Assume $R$ is a PID. And $M$ is finitely generated $R$-module. So we have the classification theorem: $M\cong R^r\oplus T(M)$. Is it true that $M\otimes_{R}\mathrm{Frac}(R)=\mathrm{Frac}(R)^r$? At least for $\mathbb{Z}$ it is true.

Answer 1

$\DeclareMathOperator{\Fr}{Frac}\DeclareMathOperator{\Tor}{Tor}$ Yes, it is true that for a finitely generated $R$-module, with a decomposition $\;M=L\oplus T$, where $T$ is the torsion submodule of $M$ and $L$ is free of rank $r$, we have $$M\otimes _R\Fr(R)\simeq \Fr(R)^r.$$

Indeed, the tensor product commutes with direct sums, so $$M\otimes _R\Fr(R)\simeq \bigl(L\otimes _R\Fr(R)\bigr)\oplus\bigl(T\otimes _R\Fr(R)\bigr)\simeq\Fr(R)^r\oplus\bigl(T\otimes _R\Fr(R)\bigr),$$ and as all elements of $T$ are killed by a nonzero element of $R$, which is invertible in $\Fr(R)$, there results that $\;T\otimes _R\Fr(R)=\{0\}$.
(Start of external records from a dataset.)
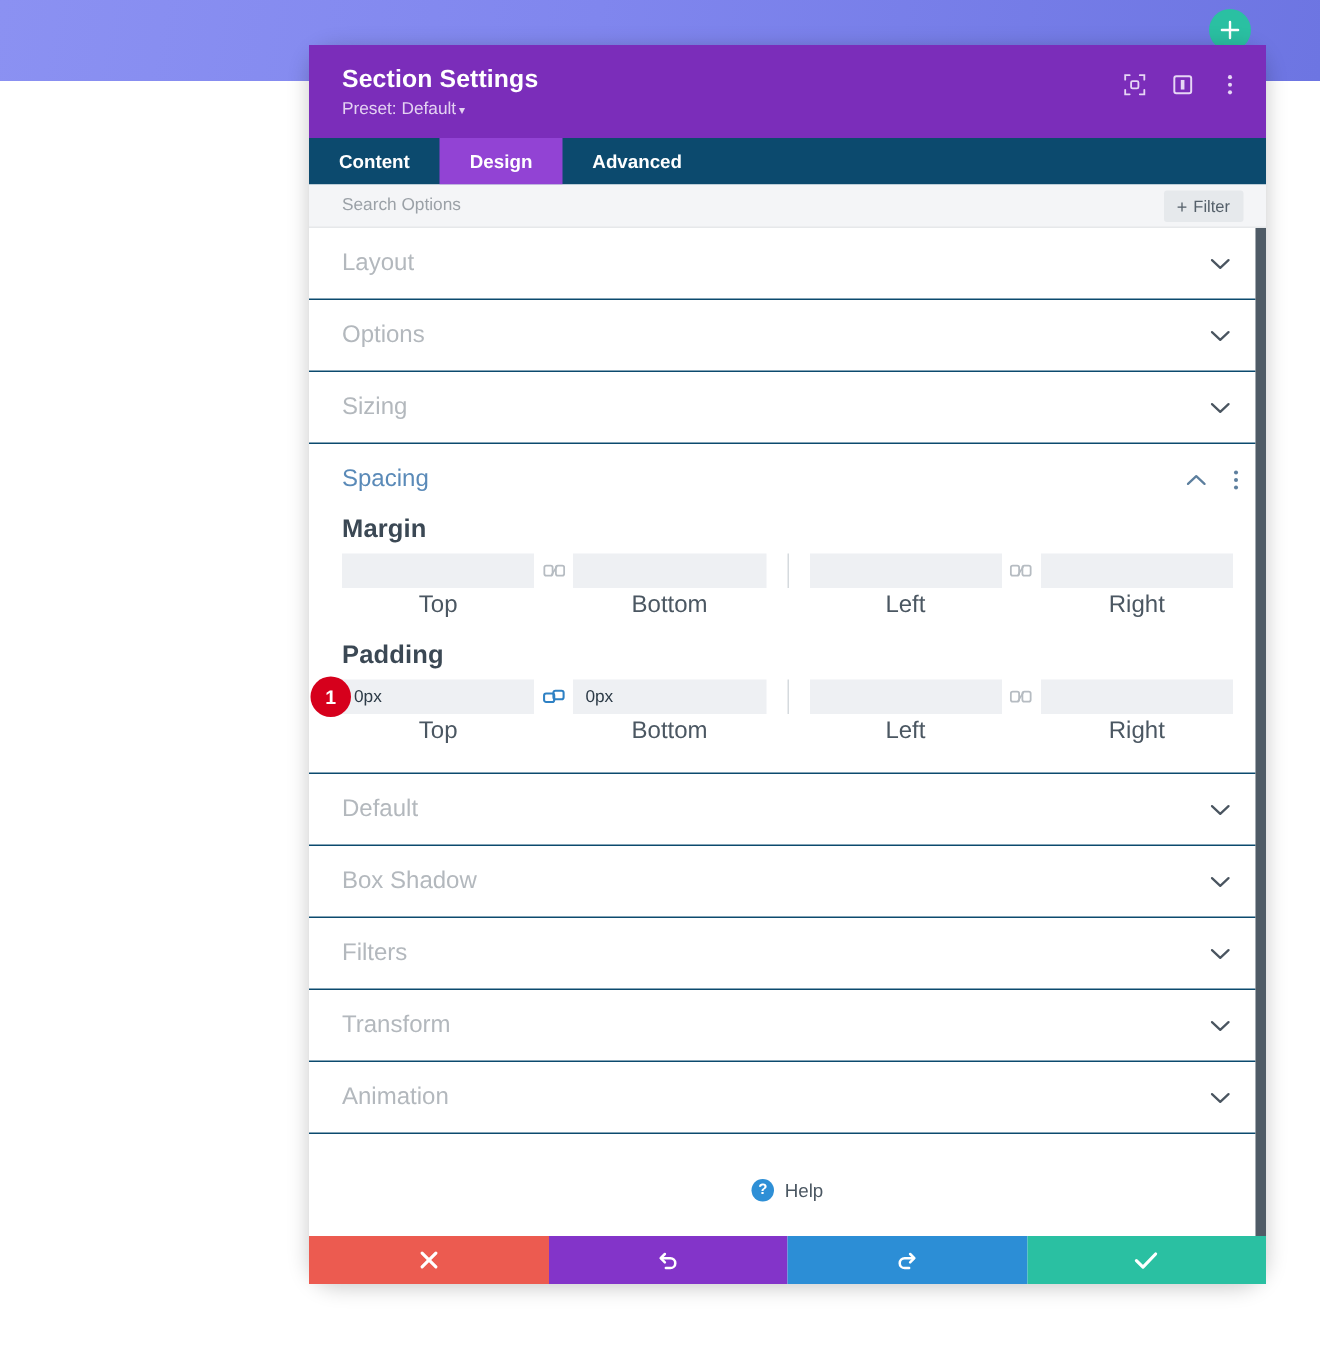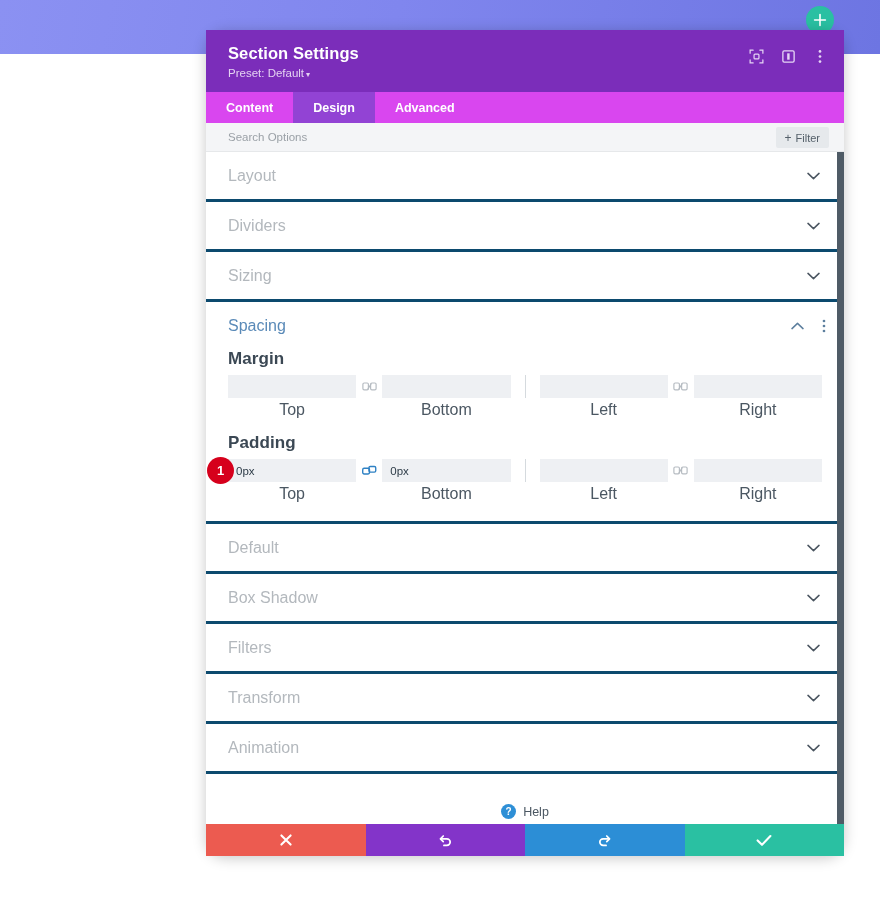--- a/index.html
+++ b/index.html
@@ -113,7 +113,7 @@
 
   
   .tabs {
-    background: #d946ef;
+    background: #0c4a6e;
     display: flex;
     flex: 0 0 auto;
     height: 31px;

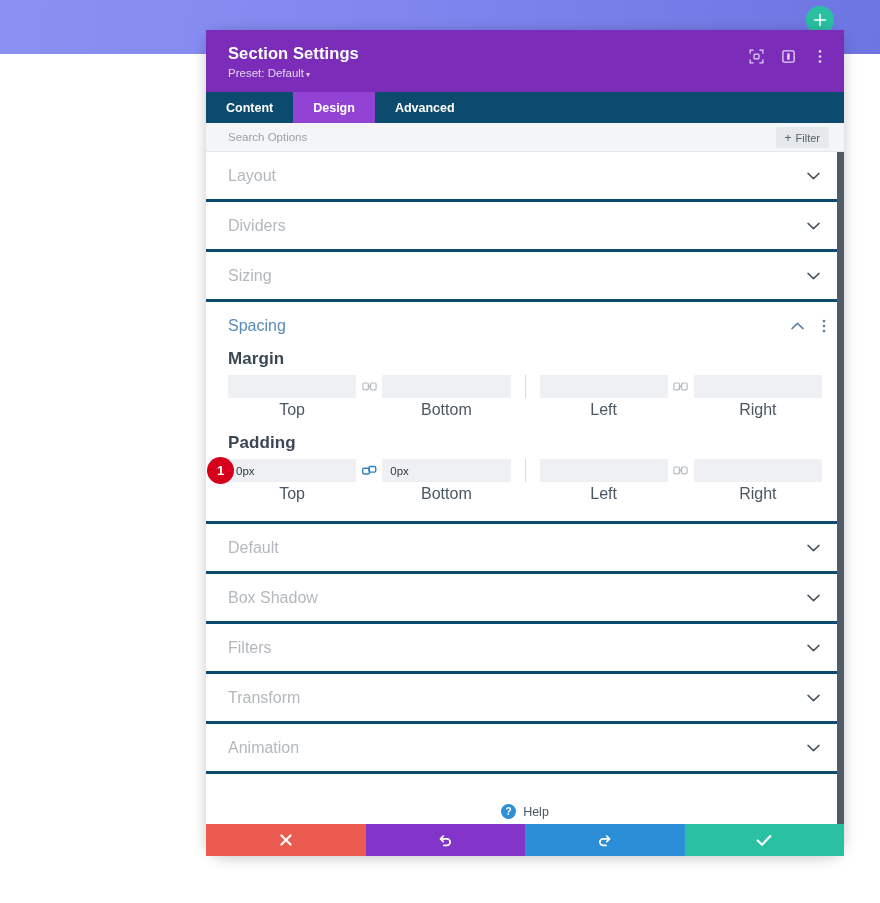--- a/index.html
+++ b/index.html
@@ -200,7 +200,7 @@
 
   
   .acc-section {
-    border-bottom: 3px solid #0c4a6e;
+    border-bottom: 1px solid #0c4a6e;
   }
   .acc-head {
     height: 47px;

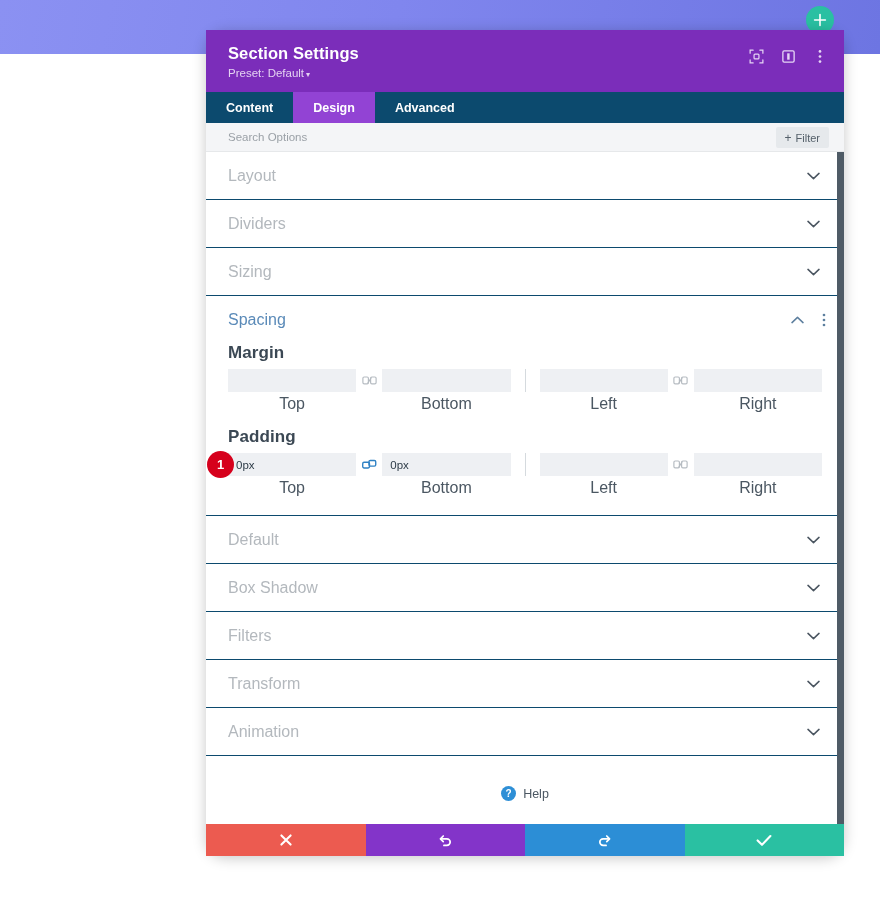--- a/index.html
+++ b/index.html
@@ -446,7 +446,7 @@
 
     <div class="acc-section">
       <div class="acc-head">
-        <span class="acc-title">Dividers</span>
+        <span class="acc-title">Options</span>
         <span class="acc-chevron">
           <svg width="13" height="8" viewBox="0 0 13 8" aria-hidden="true">
               <path d="M1 1.4L6.5 6.6 12 1.4" fill="none" stroke="currentColor" stroke-width="1.5" stroke-linecap="round" stroke-linejoin="round"></path>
As to your question in the comments, it is in general false that $\;\Tor^R_1(M,R)=T$, because $R$ is a flat $R$-module, so $\;\Tor^R_1(M, R)=0$ for any $R$-module $M$.

What is true,if $Rˆ$ is a P.I.D., is that $$\Tor^R_1(M,M)\simeq \Tor^R_1(T,T)\simeq T.$$